To make it a mexican vehicle (importation), it will cost you about $14,000 pesos + cost of registration/plates in your state. You can still do the importation until July of this year, since the law recently changed to include 2002 and 2003 as available years.

This page has a pretty good overview:

http://paisano.prevalidadorcaaarem.org.mx/

as well as references to agencies that can refer you to a customs agent (I also have a few that are quick to reply in both laredo and matamoros if you pm me.) Basically you will need the clean title (NOT flood or salvage, etc), photo ID, curp, proof of residence, and photo of the VIN. 

Consider all of those costs vs selling it in the US and purchasing a vehicle already in mexico, or if possible temporarily importing it (Best Option).


----------



## ioso (Jan 30, 2011)

kazslo said:


> To make it a mexican vehicle (importation), it will cost you about $14,000 pesos + cost of registration/plates in your state. You can still do the importation until July of this year, since the law recently changed to include 2002 and 2003 as available years.
> 
> This page has a pretty good overview:
> 
> ...


hmmmmmmm... thanks for your thoughts... so if I maintain my FM3 is there any need to import my vehicle into Mexico?.. or just maintain status quo??

Many thanks...


----------



## kazslo (Jun 7, 2010)

ioso said:


> hmmmmmmm... thanks for your thoughts... so if I maintain my FM3 is there any need to import my vehicle into Mexico?.. or just maintain status quo??
> 
> Many thanks...


My understanding is that as long as you hold your FM3, your temporary import will carry on through with it, no need to go back to the border and renew. Much cheaper and much less hassle than importing it permanently.


----------



## ioso (Jan 30, 2011)

kazslo said:


> My understanding is that as long as you hold your FM3, your temporary import will carry on through with it, no need to go back to the border and renew. Much cheaper and much less hassle than importing it permanently.

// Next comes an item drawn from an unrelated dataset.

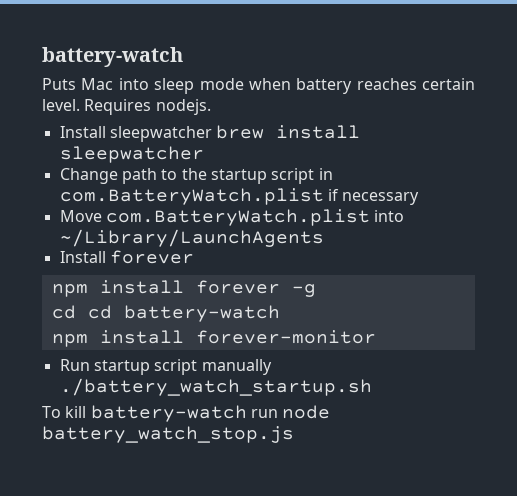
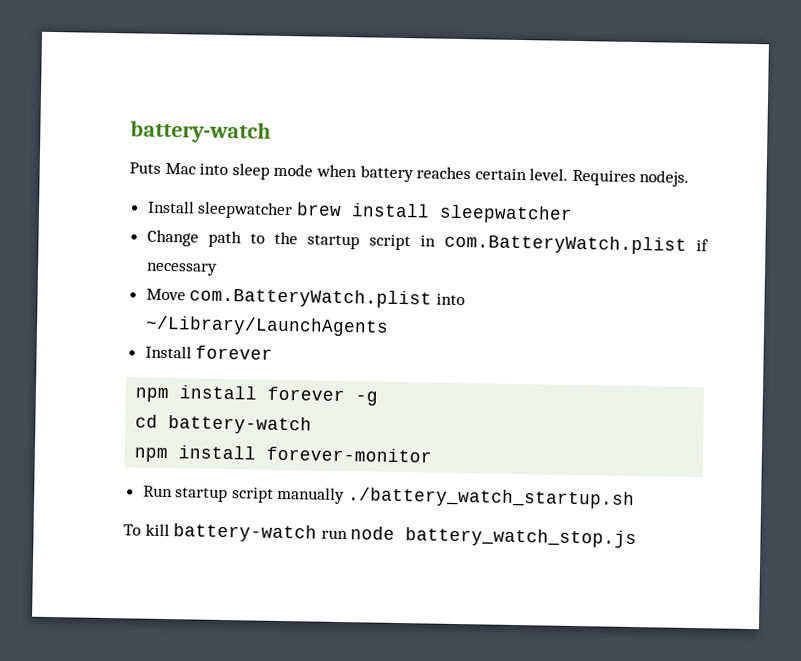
[87,305,112,319] cd -> (159, 421) none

...thank you for your sage words!


----------



## Joycee (Jul 22, 2009)

kazslo said:


> To make it a mexican vehicle (importation), it will cost you about $14,000 pesos + cost of registration/plates in your state. You can still do the importation until July of this year, since the law recently changed to include 2002 and 2003 as available years.
> 
> This page has a pretty good overview:
> 
> ...


Hi Kazslo,
Are you saying that one can now nationalize a 2003 vehicle? If so, where did you get that information? The site you gave says the vehicle must be 10 years old.
I would appreciate any clarification you can give me, as I would love to nationalize my 2003 vehicle.


----------



## kazslo (Jun 7, 2010)

Joycee said:


> Hi Kazslo,
> Are you saying that one can now nationalize a 2003 vehicle? If so, where did you get that information? The site you gave says the vehicle must be 10 years old.
> I would appreciate any clarification you can give me, as I would love to nationalize my 2003 vehicle.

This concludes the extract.